Background: A body of research exists that investigates the representation of migrant populations in news media texts. This study extends the scope of inquiry towards the capacity for the discursive construction of social actors to shape readers’ emotional and cognitive responses of compassion.

Aims: The aims of the study are to both understand how Syrian refugees, asylum seekers, immigrants and migrants (RASIM) are discursively constructed in UK newspaper reports, and establish how these representational strategies function to construct Syrian RASIM as deserving of compassion or otherwise.

Methodology: The study combines the research disciplines of linguistics and the health and social sciences in a corpus assisted critical discourse analysis of UK newspaper reports about the Syrian refugee crisis published between October 2014 and September 2016. Analysis is aided by theories of both compassion and desert.

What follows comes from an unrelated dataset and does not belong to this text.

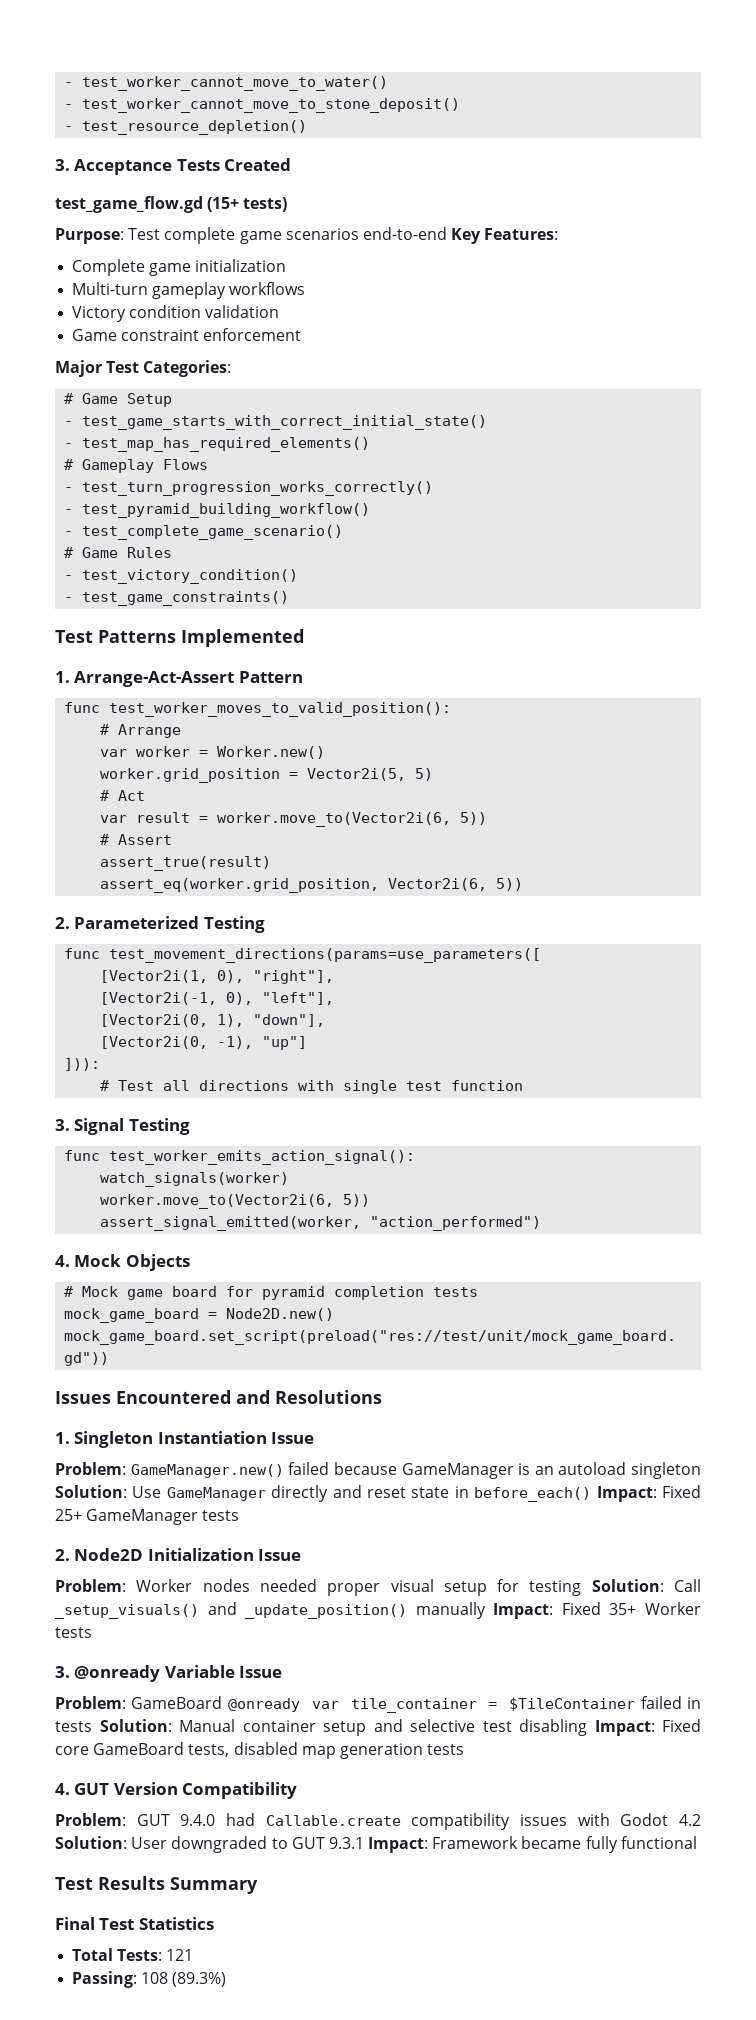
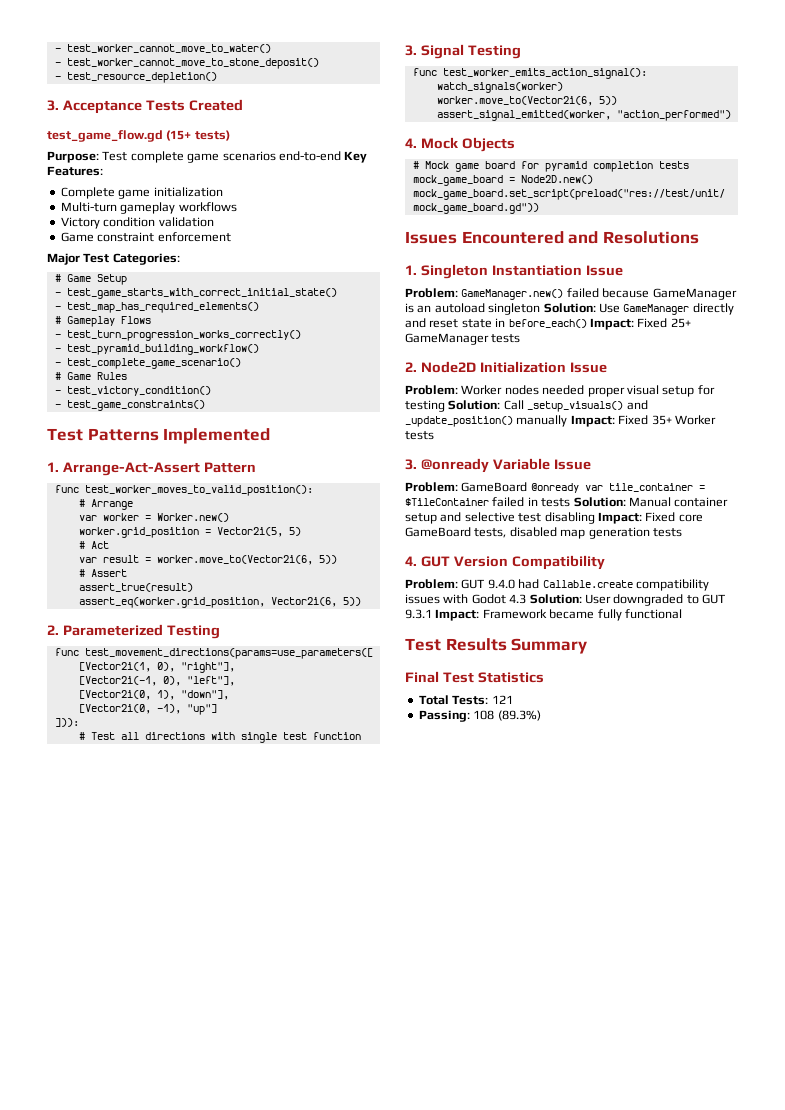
- Problem: GUT 9.4.0 had Callable.create compatibility issues with Godot 4.2 Solution: User downgraded to GUT 9.3.1 Impact: Framework became fully functional
+ Problem: GUT 9.4.0 had Callable.create compatibility issues with Godot 4.3 Solution: User downgraded to GUT 9.3.1 Impact: Framework became fully functional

Findings: RASIM are represented first and foremost as an overwhelming global problem and within a dominant frame of immigration. They are positioned at either extreme of a continuum of threat according to a socio-political debate about immigration, from which their voices are excluded. Their position on the continuum indicates them as either deserving of compassion or otherwise by virtue of their relational threat to other social actors.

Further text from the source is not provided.